● **Assignment**:
Omit the pictures and copy the entries exactly.

(Code change snippets)
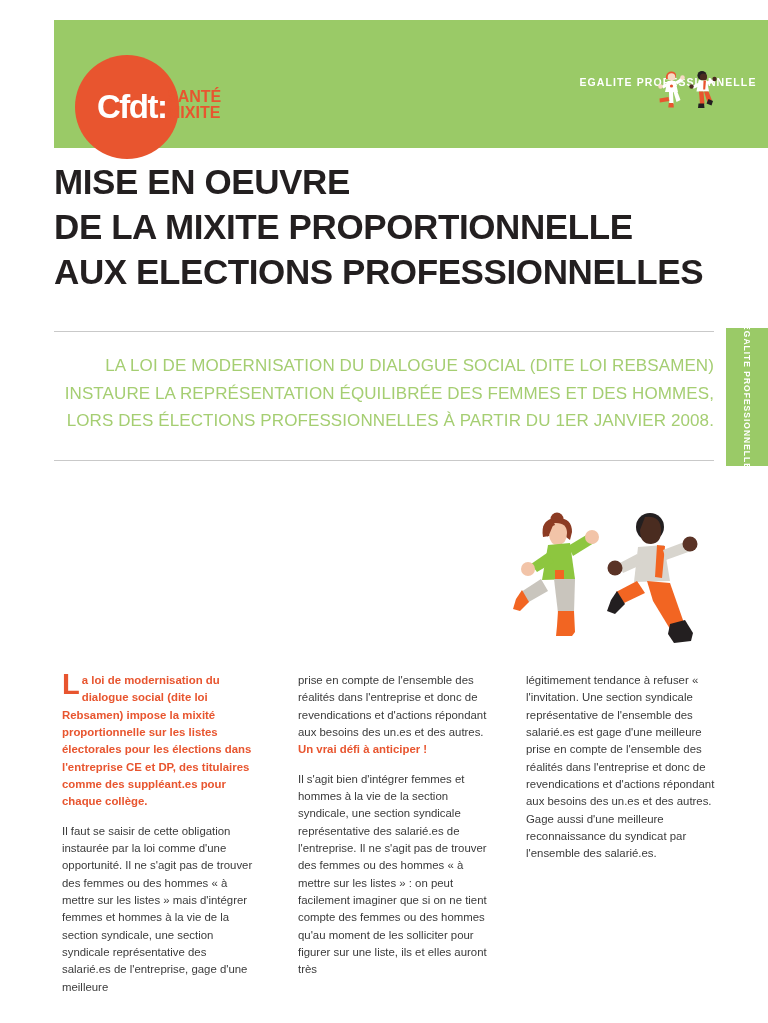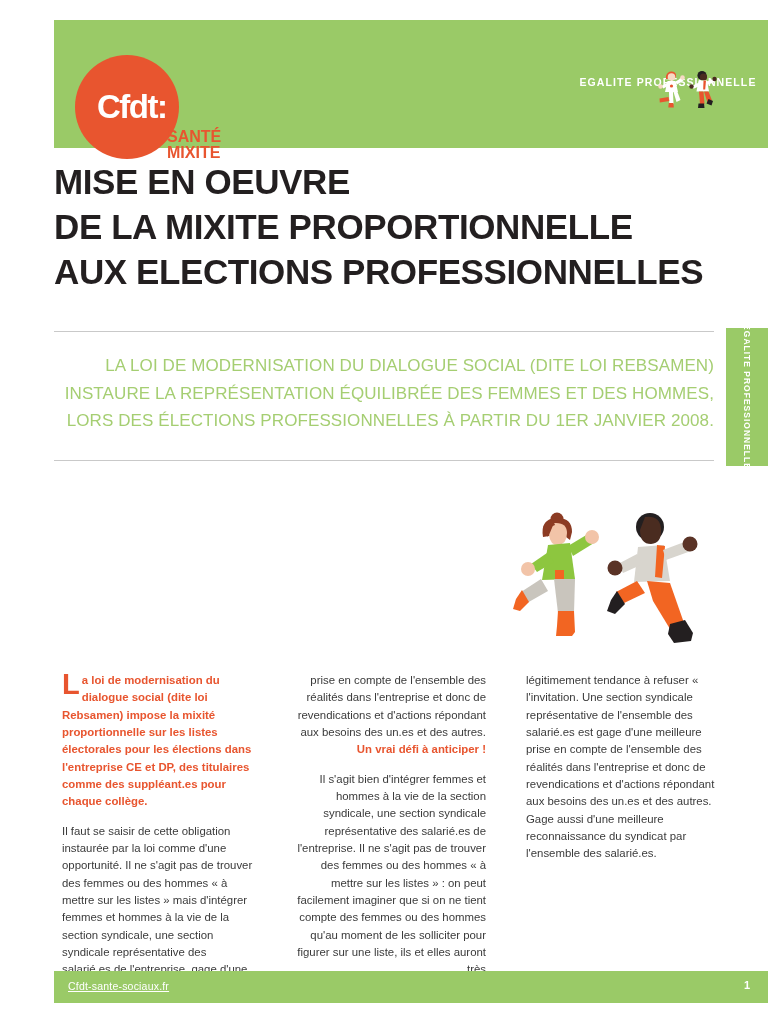--- a/index.html
+++ b/index.html
@@ -43,7 +43,6 @@
     font-size:16px; font-weight:bold;
     color:#e8552f; line-height:1.0;
     letter-spacing:0px;
-    margin-top:40px;
   }
   .logo-sub span{ display:block; }
 

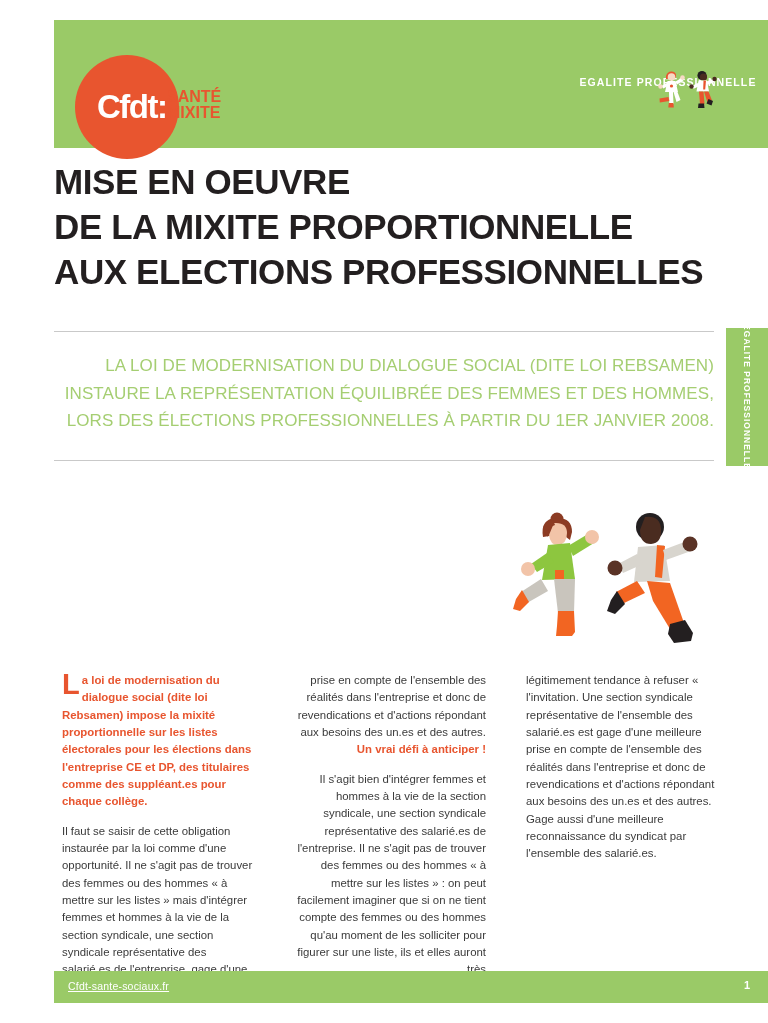--- a/index.html
+++ b/index.html
@@ -149,7 +149,7 @@
     text-align:left;
   }
   .col1{ left:0px; }
-  .col2{ left:228px;text-align:right; }
+  .col2{ left:236px; }
   .col3{ left:464px; }
 
   .col p{ margin-bottom:12px; }

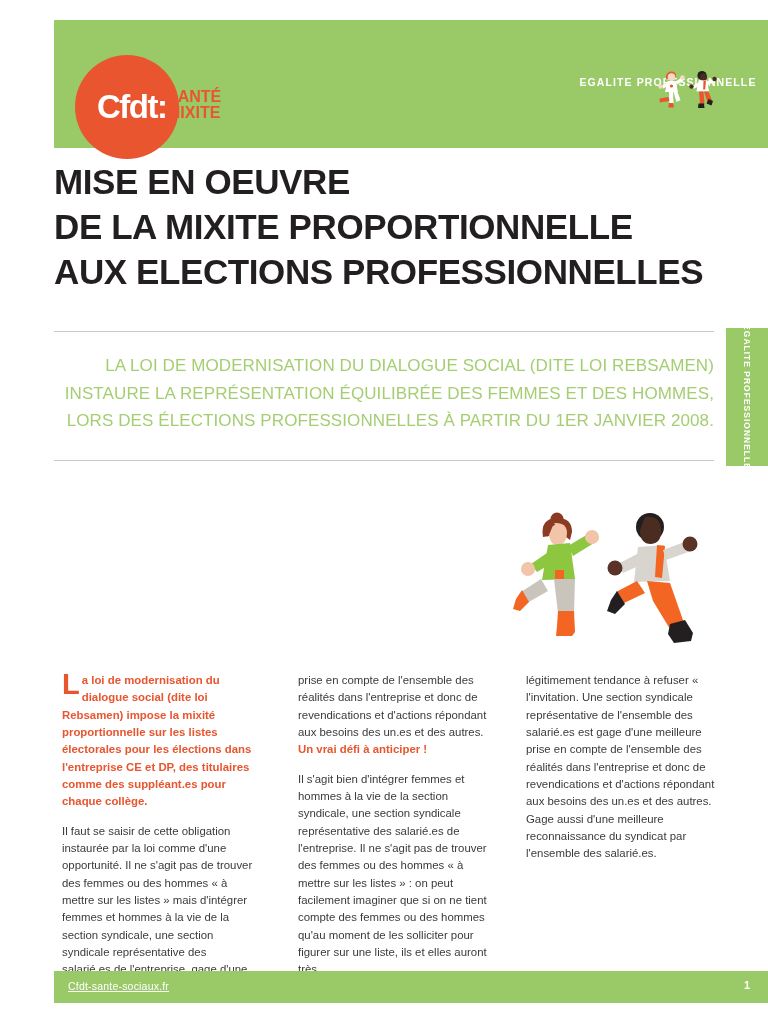--- a/index.html
+++ b/index.html
@@ -337,10 +337,6 @@
 
   </div>
 
-  <div class="footer-band">
-    <a class="footer-url" href="#">Cfdt-sante-sociaux.fr</a>
-    <div class="footer-page">1</div>
-  </div>
 
 </div>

● **Problem solution**:
--- a/index.html
+++ b/index.html
@@ -43,7 +43,6 @@
     font-size:16px; font-weight:bold;
     color:#e8552f; line-height:1.0;
     letter-spacing:0px;
-    margin-top:40px;
   }
   .logo-sub span{ display:block; }
 

--- a/index.html
+++ b/index.html
@@ -149,7 +149,7 @@
     text-align:left;
   }
   .col1{ left:0px; }
-  .col2{ left:228px;text-align:right; }
+  .col2{ left:236px; }
   .col3{ left:464px; }
 
   .col p{ margin-bottom:12px; }

--- a/index.html
+++ b/index.html
@@ -337,10 +337,6 @@
 
   </div>
 
-  <div class="footer-band">
-    <a class="footer-url" href="#">Cfdt-sante-sociaux.fr</a>
-    <div class="footer-page">1</div>
-  </div>
 
 </div>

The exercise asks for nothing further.